Justificado en el florentino, retomó en su imaginación el bidón lleno de nafta, la botella llena de alcohol y el fósforo “Fragata” destellando al encender el combustible en el cuerpo de una mujer que no dejaba de parlotear reclamando su cincuenta por ciento mientras se carbonizaba. Repasó esas secuencias una y otra vez. Los espasmos, el crepitar del tejido chamuscado, el olor penetrante. Se cuestionó como un juego de adivinanzas: ¿cuánto tardaría en arder una mujer histérica rociada de modo conveniente con combustible? “El Morro” se encogió de hombros. “¡Qué importa!”, murmuró, provocando la sorpresa en Diosdado, que no sabía a qué se refería.
Y ya para sí, se convenció de que siempre quedaba el recurso de los ácidos.
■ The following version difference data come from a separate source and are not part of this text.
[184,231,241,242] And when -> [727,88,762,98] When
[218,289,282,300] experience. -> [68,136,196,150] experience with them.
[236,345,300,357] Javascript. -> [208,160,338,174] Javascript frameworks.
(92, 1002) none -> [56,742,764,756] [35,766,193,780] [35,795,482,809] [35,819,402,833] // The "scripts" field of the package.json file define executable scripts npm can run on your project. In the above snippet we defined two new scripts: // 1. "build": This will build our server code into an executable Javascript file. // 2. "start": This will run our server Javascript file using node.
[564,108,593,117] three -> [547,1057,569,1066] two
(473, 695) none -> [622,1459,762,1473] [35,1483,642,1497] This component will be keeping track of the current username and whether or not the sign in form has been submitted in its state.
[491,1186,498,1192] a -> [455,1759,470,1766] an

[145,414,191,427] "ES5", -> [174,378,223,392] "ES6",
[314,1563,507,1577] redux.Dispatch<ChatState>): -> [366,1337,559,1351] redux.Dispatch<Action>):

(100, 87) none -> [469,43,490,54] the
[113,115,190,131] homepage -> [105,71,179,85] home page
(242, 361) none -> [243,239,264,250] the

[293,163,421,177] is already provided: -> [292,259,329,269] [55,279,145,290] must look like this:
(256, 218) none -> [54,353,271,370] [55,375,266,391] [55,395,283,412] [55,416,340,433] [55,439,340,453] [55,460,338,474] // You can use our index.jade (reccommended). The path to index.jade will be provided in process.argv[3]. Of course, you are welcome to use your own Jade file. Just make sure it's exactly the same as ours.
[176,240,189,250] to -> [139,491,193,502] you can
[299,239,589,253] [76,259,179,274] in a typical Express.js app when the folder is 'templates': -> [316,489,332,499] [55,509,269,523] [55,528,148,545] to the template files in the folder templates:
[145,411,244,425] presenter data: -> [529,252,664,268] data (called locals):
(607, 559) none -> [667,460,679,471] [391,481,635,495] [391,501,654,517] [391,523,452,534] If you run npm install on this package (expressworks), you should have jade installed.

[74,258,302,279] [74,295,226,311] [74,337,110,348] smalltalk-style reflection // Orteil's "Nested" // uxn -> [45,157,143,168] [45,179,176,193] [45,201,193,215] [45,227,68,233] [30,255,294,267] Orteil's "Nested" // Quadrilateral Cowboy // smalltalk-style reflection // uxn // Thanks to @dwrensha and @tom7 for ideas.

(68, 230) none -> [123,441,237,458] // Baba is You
Sulfúrico o fluorhídrico. En ellos se resumía la disyuntiva. Sulfúrico o fluorhídrico, un macabro yin y yang de la flagelación. Un yin y yang de vida y muerte por acción de los elementos químicos, asombrosamente descubiertos por Mendeléyev. “Ese ruso converso al deísmo”, repetía intrigado por la conversión, y que, a diferencia suya, buscó a Dios a través de la razón y no de la revelación. El ácido, ¡los ácidos!, serían la fuente de sus revelaciones, el augur de sus sosiegos y bienaventuranzas. Imaginaba esa lluvia ácida disolviendo en un abrir y cerrar de ojos, la menuda anatomía de su esposa.
Miró a los ojos a su acompañante y tomándolo de un brazo lo detuvo. Preguntó con decisión.
—¿Conoce los “fuegos del odio”?
—No doctor –respondió Diosdado, intrigado.
—Qué pena, muchacho. No sabe lo que se pierde.


[1] William Shakespeare.

[2] Círculo que simboliza la perfección.